Top of Exercise data

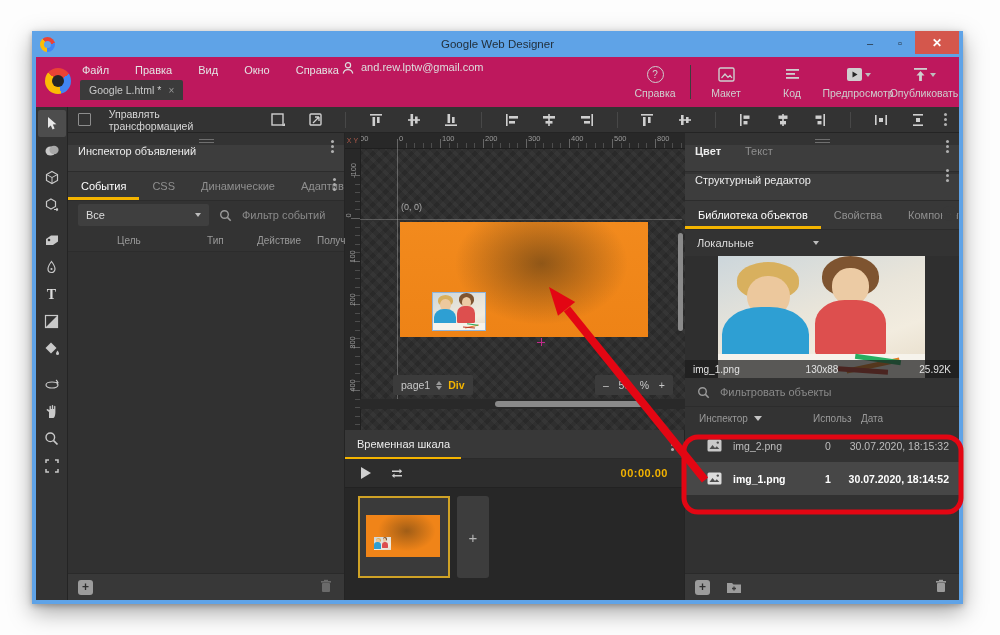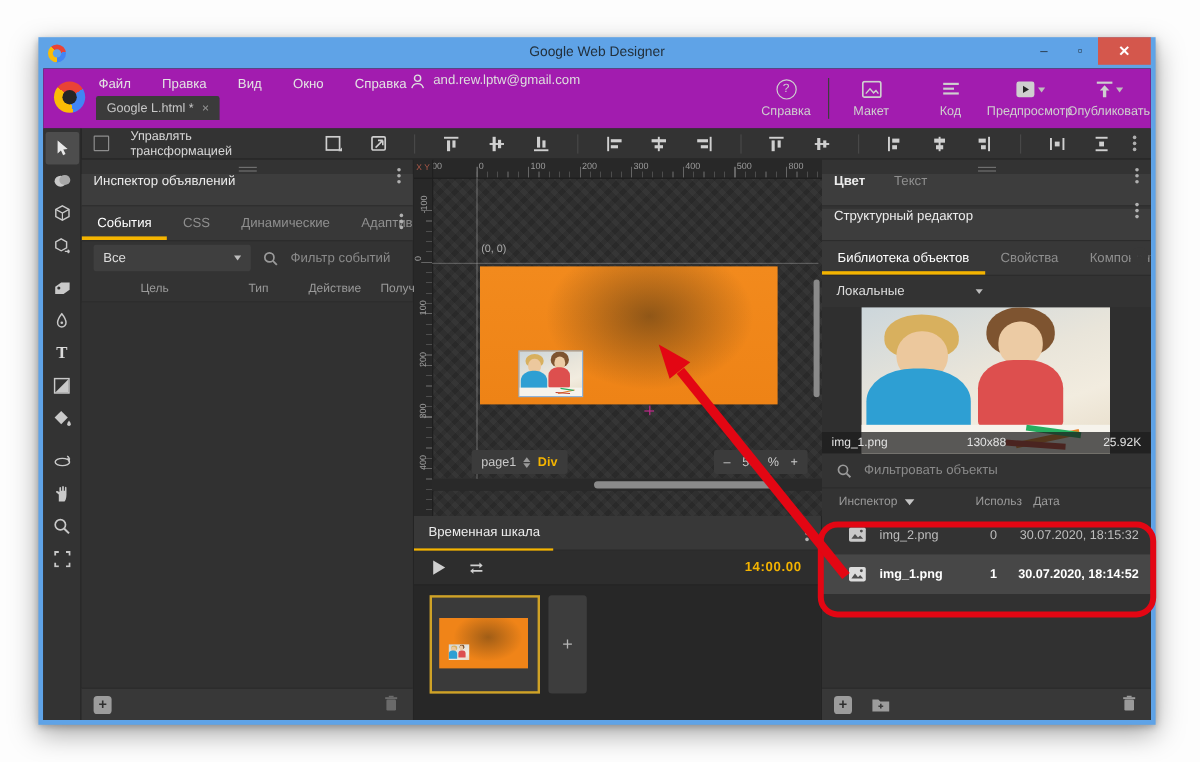--- a/index.html
+++ b/index.html
@@ -9,21 +9,21 @@
   .titlebar{height:26px;position:relative;display:flex;align-items:center}
   .tb-logo{width:15px;height:15px;border-radius:50%;margin-left:8px;background:conic-gradient(from -40deg,#ea4335 0 33%,#4285f4 33% 62%,#fbbc05 62% 100%);position:relative}
   .tb-logo::after{content:"";position:absolute;left:4px;top:4px;width:7px;height:7px;border-radius:50%;background:#5fa3e7}
   .tb-title{position:absolute;left:0;right:0;text-align:center;font-size:11.5px;color:#22303c}
   .tb-controls{position:absolute;right:4px;top:0;height:23px;display:flex;align-items:stretch}
   .tb-btn{width:30px;display:flex;align-items:center;justify-content:center;font-size:11px;color:#23323f}
   .tb-close{width:44px;background:#d4574c;color:#fff;font-size:12px;font-weight:bold}
   
   .app{position:absolute;left:4px;right:4px;top:26px;bottom:4px;background:#262626;overflow:hidden}
   
-  .app-header{position:absolute;left:0;right:0;top:0;height:50px;background:#a21caf}
+  .app-header{position:absolute;left:0;right:0;top:0;height:50px;background:#be185d}
   .gwd-logo{position:absolute;left:9px;top:11px;width:26px;height:26px;border-radius:50%;background:conic-gradient(from -50deg,#ea4335 0 30%,#4285f4 30% 60%,#fbbc05 60% 100%);}
   .gwd-logo::after{content:"";position:absolute;left:7px;top:7px;width:12px;height:12px;border-radius:50%;background:#262626}
   .menus{position:absolute;left:44px;top:5px;display:flex;gap:22px;font-size:11px;color:#e4e4e4}
   .menu-item{cursor:default;padding:2px 2px}
   .account{position:absolute;left:305px;top:4px;display:flex;align-items:flex-start;gap:6px;font-size:11px;color:#dedede}
   .doc-tab{position:absolute;left:44px;top:23px;height:20px;background:#3b3b3b;border-radius:2px 2px 0 0;display:flex;align-items:center;gap:7px;padding:0 9px;font-size:10.5px;color:#c9c9c9}
   .doc-tab .close-x{color:#9a9a9a;font-size:10px}
   .actions{position:absolute;right:2px;top:2px;height:46px;display:flex;align-items:stretch}
   .action{width:66px;display:flex;flex-direction:column;align-items:center;justify-content:center;gap:3px;color:#cfcfcf;font-size:10.5px}
   .action .ic{height:18px;display:flex;align-items:center;justify-content:center;gap:2px}
@@ -534,21 +534,21 @@
         <span class="kebab"></span>
       </div>
       <div class="tl-controls">
         <span class="playtri"></span>
         <span>
             <svg width="16" height="13" viewBox="0 0 16 13">
               <path d="M3 4.2h8.5M13 8.8H4.5" stroke="#cfcfcf" stroke-width="1.4" fill="none"></path>
               <path d="M10.5 1.8l2.7 2.4-2.7 2.3zM5.5 6.5L2.8 8.8l2.7 2.3z" fill="#cfcfcf"></path>
             </svg>
           </span>
-        <span class="tl-time">14:00.00</span>
+        <span class="tl-time">00:00.00</span>
       </div>
       <div class="tl-body">
         <div class="tl-thumb">
           <div class="mini">
             <div class="kidphoto">
               <i class="kp-boyhair"></i>
                 <i class="kp-boyface"></i>
                 <i class="kp-boyshirt"></i>
               <i class="kp-girlhair"></i>
                 <i class="kp-girlface"></i>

Bottom of Exercise data

Copy whichever lines in the listing above hold "relative".

# Written reply
   .titlebar{height:26px;position:relative;display:flex;align-items:center}
   .tb-logo{width:15px;height:15px;border-radius:50%;margin-left:8px;background:conic-gradient(from -40deg,#ea4335 0 33%,#4285f4 33% 62%,#fbbc05 62% 100%);position:relative}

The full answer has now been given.